§ The problem
Filter the entries down to the lines containing "Соглашение", and copy those lines.

Structured diff data
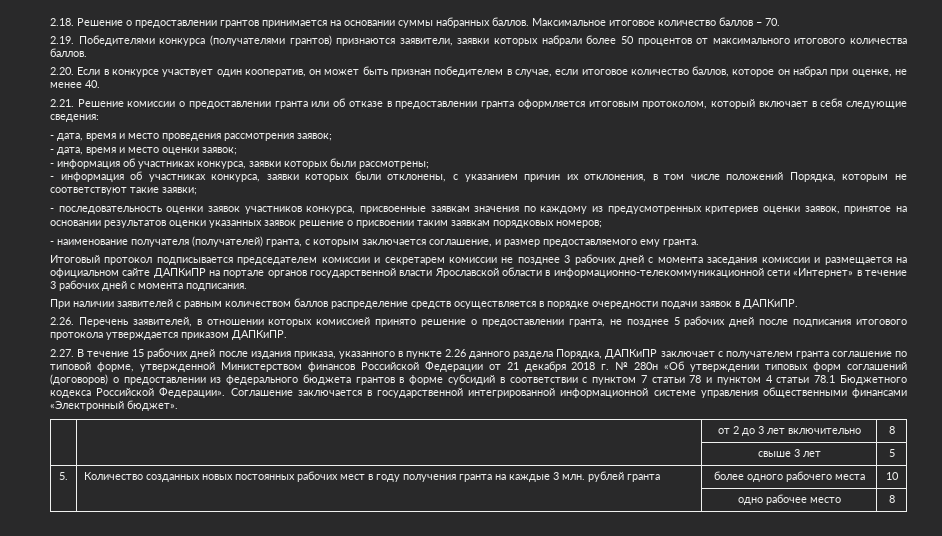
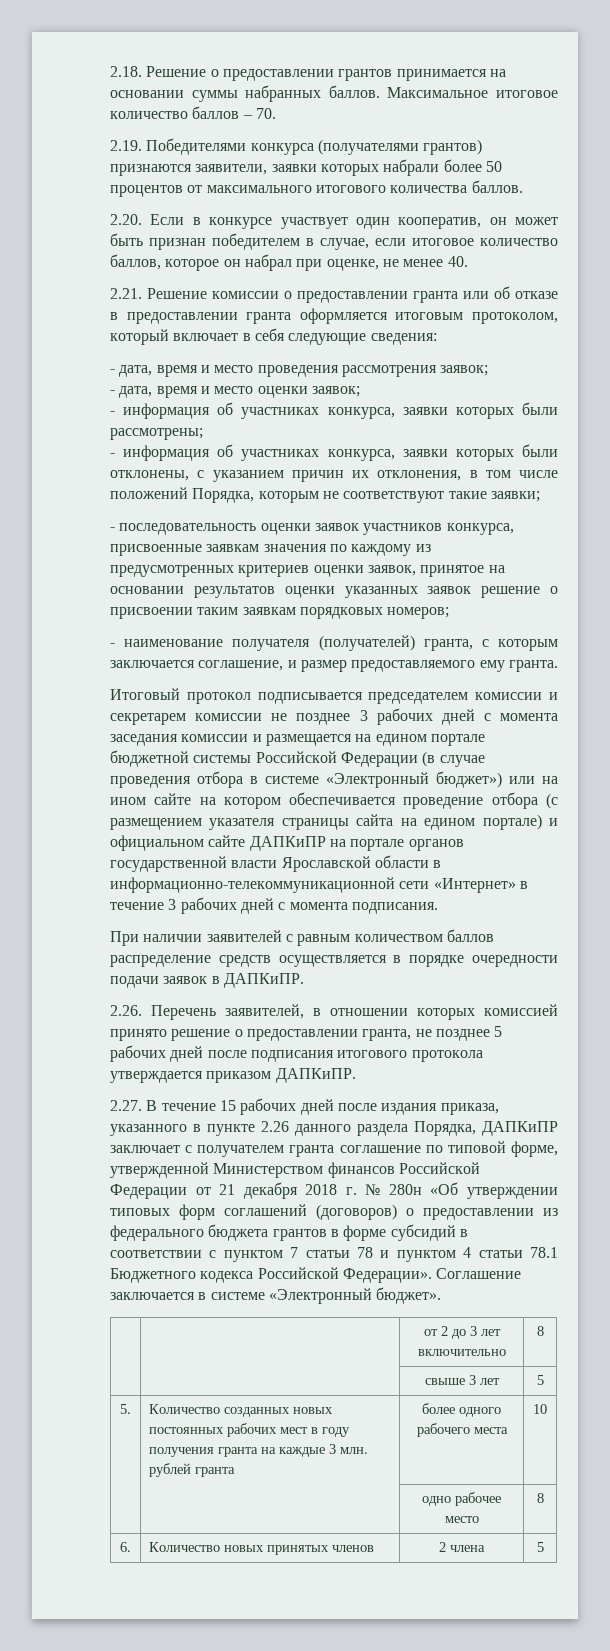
- Итоговый протокол подписывается председателем комиссии и секретарем комиссии не позднее 3 рабочих дней с момента заседания комиссии и размещается на официальном сайте ДАПКиПР на портале органов государственной власти Ярославской области в информационно-телекоммуникационной сети «Интернет» в течение 3 рабочих дней с момента подписания.
+ Итоговый протокол подписывается председателем комиссии и секретарем комиссии не позднее 3 рабочих дней с момента заседания комиссии и размещается на едином портале бюджетной системы Российской Федерации (в случае проведения отбора в системе «Электронный бюджет») или на ином сайте на котором обеспечивается проведение отбора (с размещением указателя страницы сайта на едином портале) и официальном сайте ДАПКиПР на портале органов государственной власти Ярославской области в информационно-телекоммуникационной сети «Интернет» в течение 3 рабочих дней с момента подписания.
- Соглашение заключается в государственной интегрированной информационной системе управления общественными финансами «Электронный бюджет».
+ Соглашение заключается в системе «Электронный бюджет».
+ 6. | Количество новых принятых членов | 2 члена | 5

§ Result below
- Соглашение заключается в государственной интегрированной информационной системе управления общественными финансами «Электронный бюджет».
+ Соглашение заключается в системе «Электронный бюджет».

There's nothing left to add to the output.